Only the 3 first headers are read, and it stops.

However, if the file is opened directly with openpyxl, it works fine, I’m using it to open and save the file with a temporary name to make openpyxl work as engine on Pandas:

>>> wb = load_workbook('infile.xlsx')
>>> wb.save(filename = 'temp.xlsx')
>>> pd.read_excel('temp.xlsx', engine='openpyxl')
>>> df.shape
(843, 11)

INSTALLED VERSIONS

commit : 3e89b4c
python : 3.8.6.final.0
python-bits : 64
OS : Linux
OS-release : 4.19.128-microsoft-standard
Version : #1 SMP Tue Jun 23 12:58:10 UTC 2020
machine : x86_64
processor : x86_64
byteorder : little
LC_ALL : None
LANG : C.UTF-8
LOCALE : en_US.UTF-8

pandas : 1.2.0
numpy : 1.19.5
pytz : 2020.5
dateutil : 2.8.1
pip : 20.1.1
setuptools : 49.3.1
Cython : 0.29.21
pytest : None
hypothesis : None
sphinx : None
blosc : None
feather : None
xlsxwriter : 1.3.7
lxml.etree : 4.6.2
html5lib : None
pymysql : None
psycopg2 : None
jinja2 : 2.11.2
IPython : 7.19.0
pandas_datareader: None
bs4 : None
bottleneck : None
fsspec : 0.8.5
fastparquet : None
gcsfs : None
matplotlib : 3.3.3
numexpr : None
odfpy : None
openpyxl : 3.0.5
pandas_gbq : None
pyarrow : None
pyxlsb : None
s3fs : None
scipy : 1.6.0
sqlalchemy : None
tables : None
tabulate : 0.8.7
xarray : None
xlrd : 1.2.0
xlwt : 1.3.0
numba : None

2 thoughts on “BUG: read_excel with openpyxl results in empty data frame

  1. Turning read-only mode off has other implications though, in particular higher memory consumption.
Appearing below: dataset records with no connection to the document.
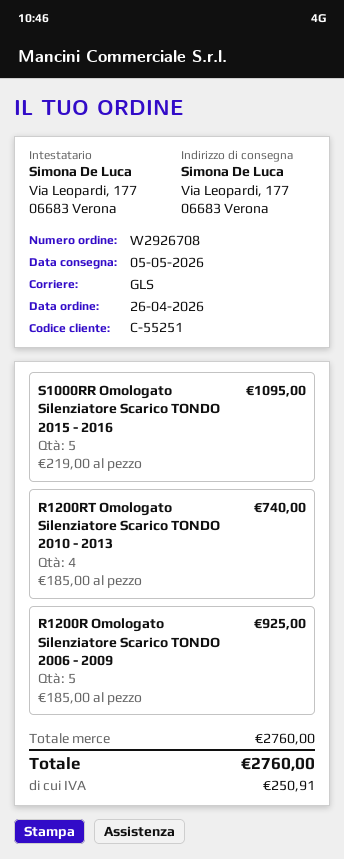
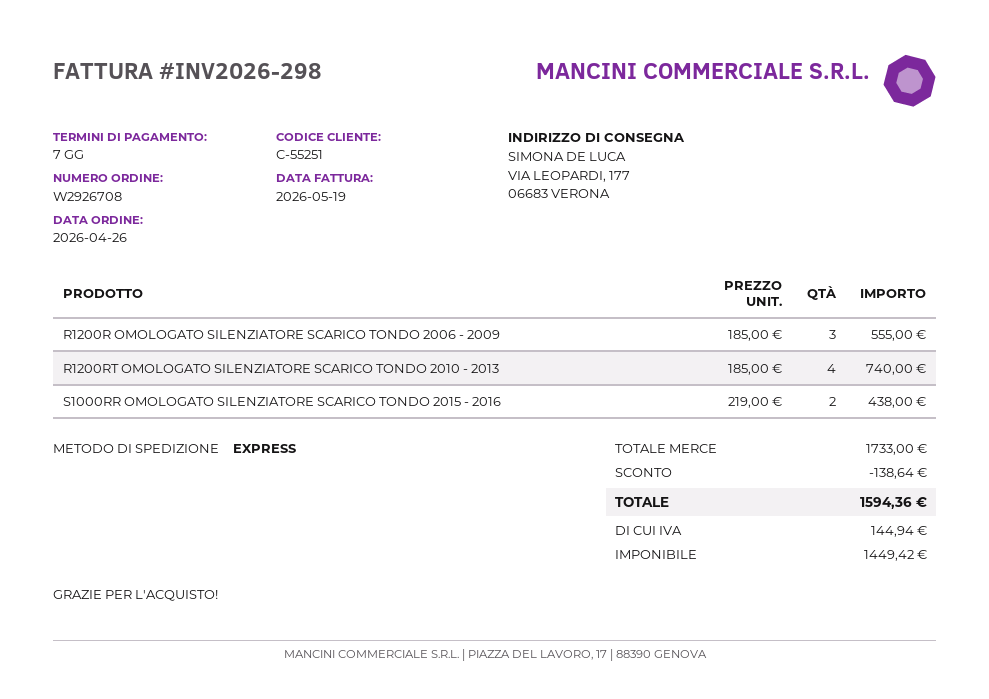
shipping method: GLS -> express
S1000RR Omologato Silenziatore Scarico TONDO 2015 - 2016: 5 x 219.00 = 1095.00 -> 2 x 219.00 = 438.00
R1200R Omologato Silenziatore Scarico TONDO 2006 - 2009: 5 x 185.00 = 925.00 -> 3 x 185.00 = 555.00
subtotal: 2760.00 -> 1733.00
discount: none -> 138.64
tax: 250.91 -> 144.94
total: 2760.00 -> 1594.36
    According to openpyxl’s docs, the recommended solution is to call sheet.reset_dimensions(). I. e. at the beginning of OpenpyxlReader.get_sheet_data():

        if sheet.calculate_dimension() == "A1:A1":
                sheet.reset_dimensions()

    I monkeypatched this for our application and it seems to work fine.
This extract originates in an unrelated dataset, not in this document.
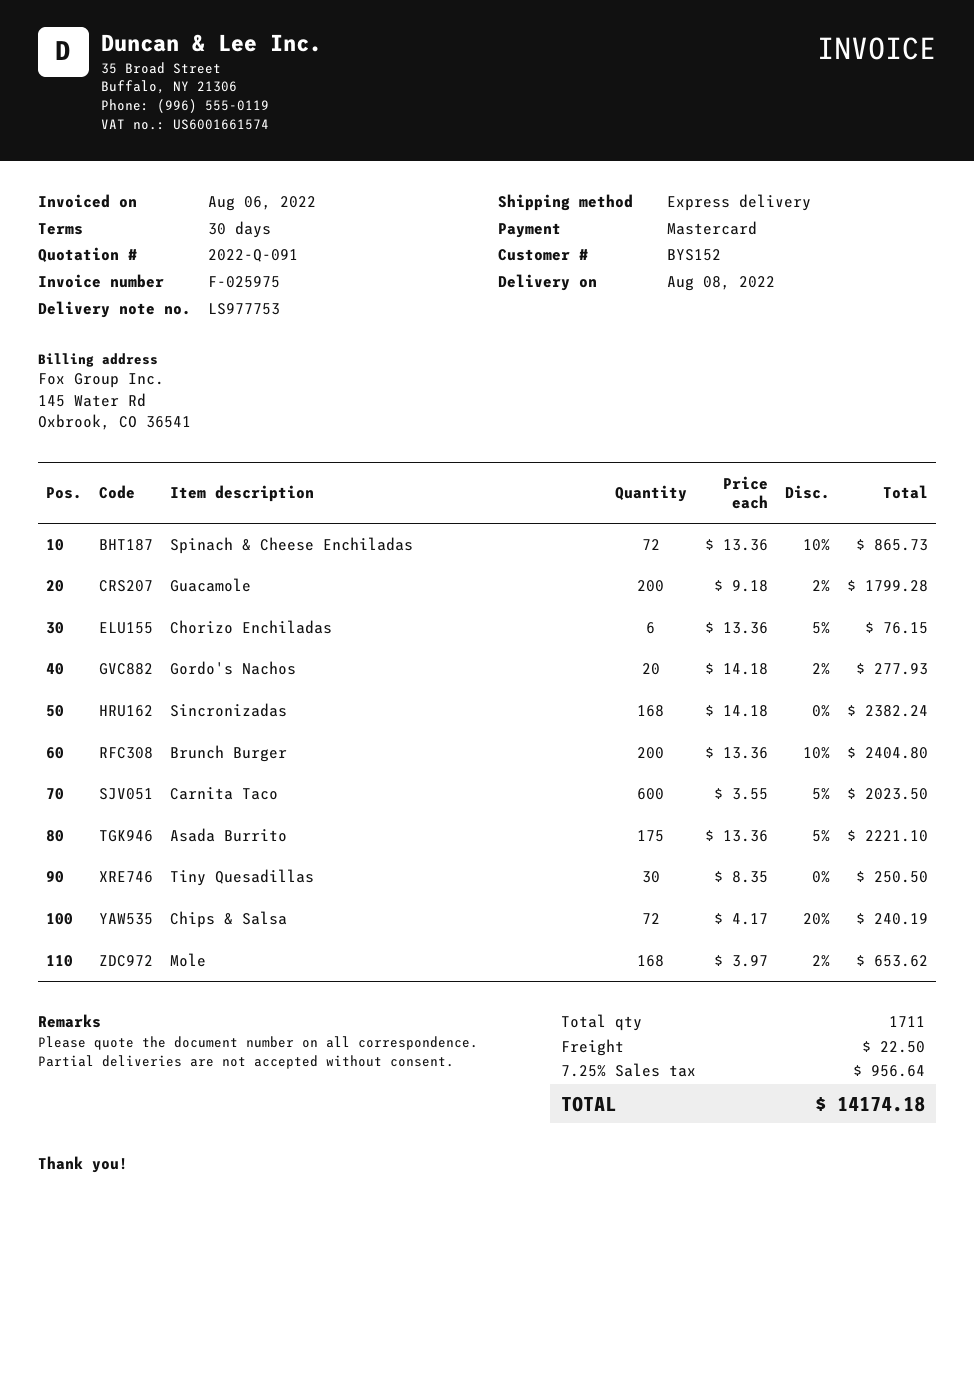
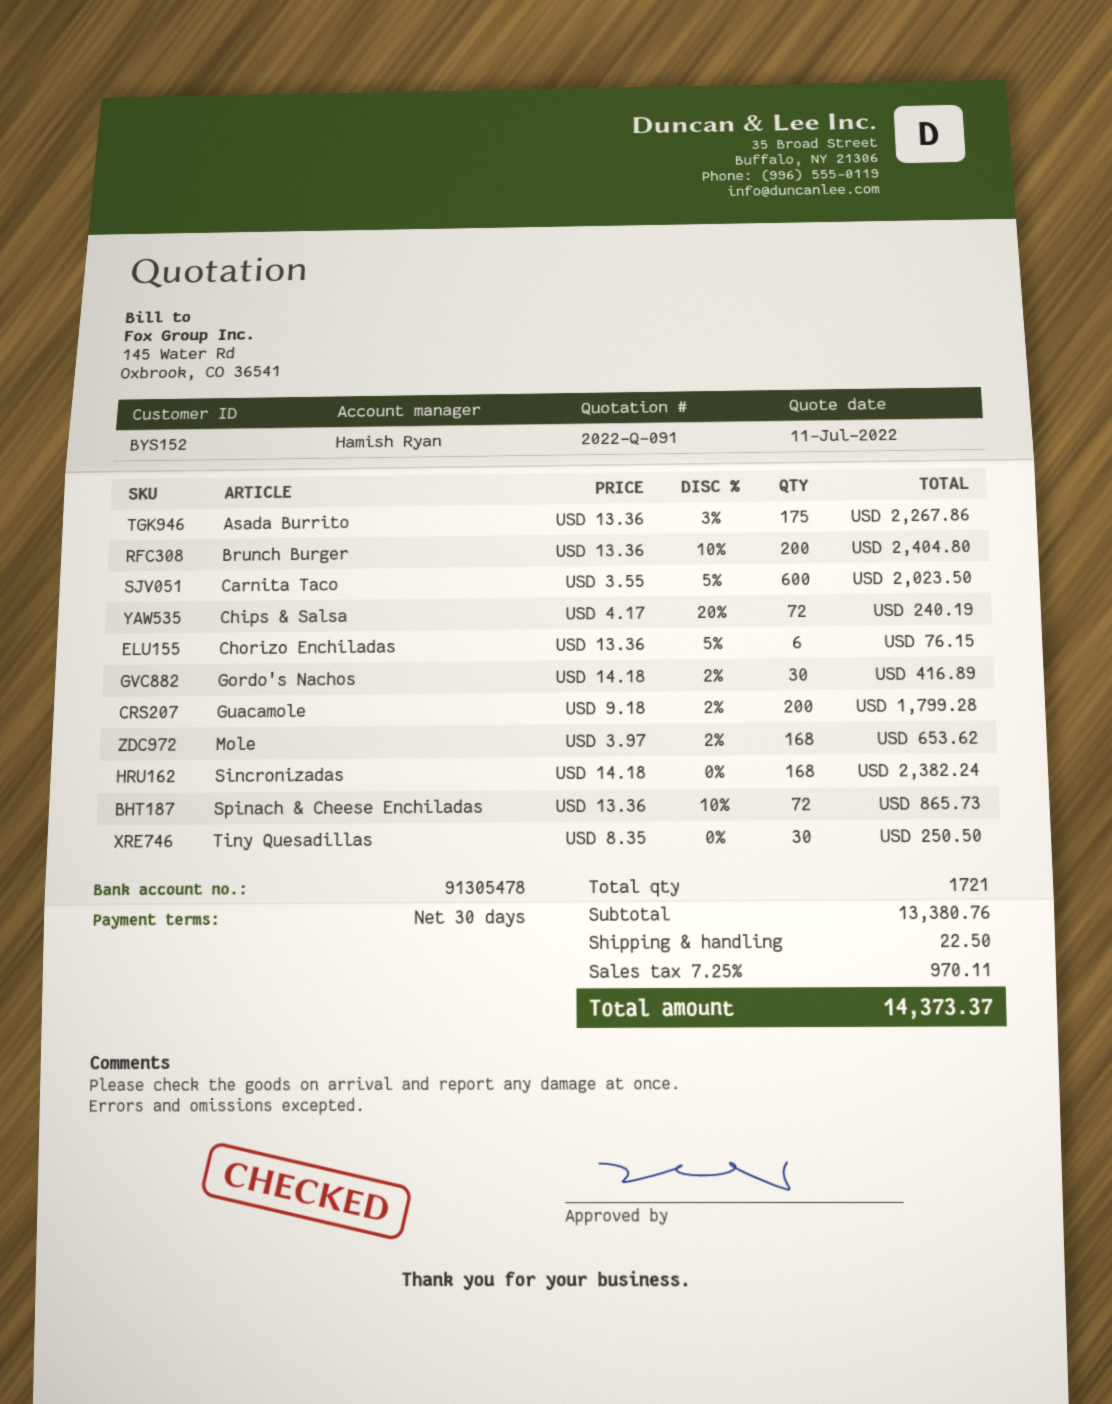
Gordo's Nachos: 20 x 14.18 - 2% = 277.93 -> 30 x 14.18 - 2% = 416.89
Asada Burrito: 175 x 13.36 - 5% = 2221.10 -> 175 x 13.36 - 3% = 2267.86
total quantity: 1711 -> 1721
tax: 7.25% = 956.64 -> 7.25% = 970.11
total: 14174.18 -> 14373.37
  2. All benchmarks below are on an excel file created via pd.DataFrame(np.random.rand(10000, 10)).to_excel("test.xlsx"), looped for 20 iterations. The code for each iteration is pd.read_excel('test.xlsx', engine='openpyxl'), where I am modifying the pandas internals to make sure there aren’t any gotchas.
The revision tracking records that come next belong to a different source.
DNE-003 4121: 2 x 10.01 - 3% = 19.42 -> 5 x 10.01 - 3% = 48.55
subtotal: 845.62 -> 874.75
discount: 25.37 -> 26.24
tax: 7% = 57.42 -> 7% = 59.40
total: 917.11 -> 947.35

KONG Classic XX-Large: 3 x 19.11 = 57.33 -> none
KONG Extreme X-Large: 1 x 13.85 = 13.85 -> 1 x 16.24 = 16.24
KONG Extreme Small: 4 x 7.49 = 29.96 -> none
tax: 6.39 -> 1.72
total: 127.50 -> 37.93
    Using read_only=False takes 24.532 seconds as opposed to 19.897 with read_only=True. Calling reset_dimension is just the line:

    self._max_row = self._max_column = None

    However, by resetting the dimension alone openpyxl will no longer pad the rows when reading, and this results in the behavior that is the cause of #38956. To get correct results, one must also call calculate_dimension which unfortunately iterates in python space. It then seems to me that the approach taken in #39486, along with calling reset_dimension is the best one. This takes 20.183 seconds.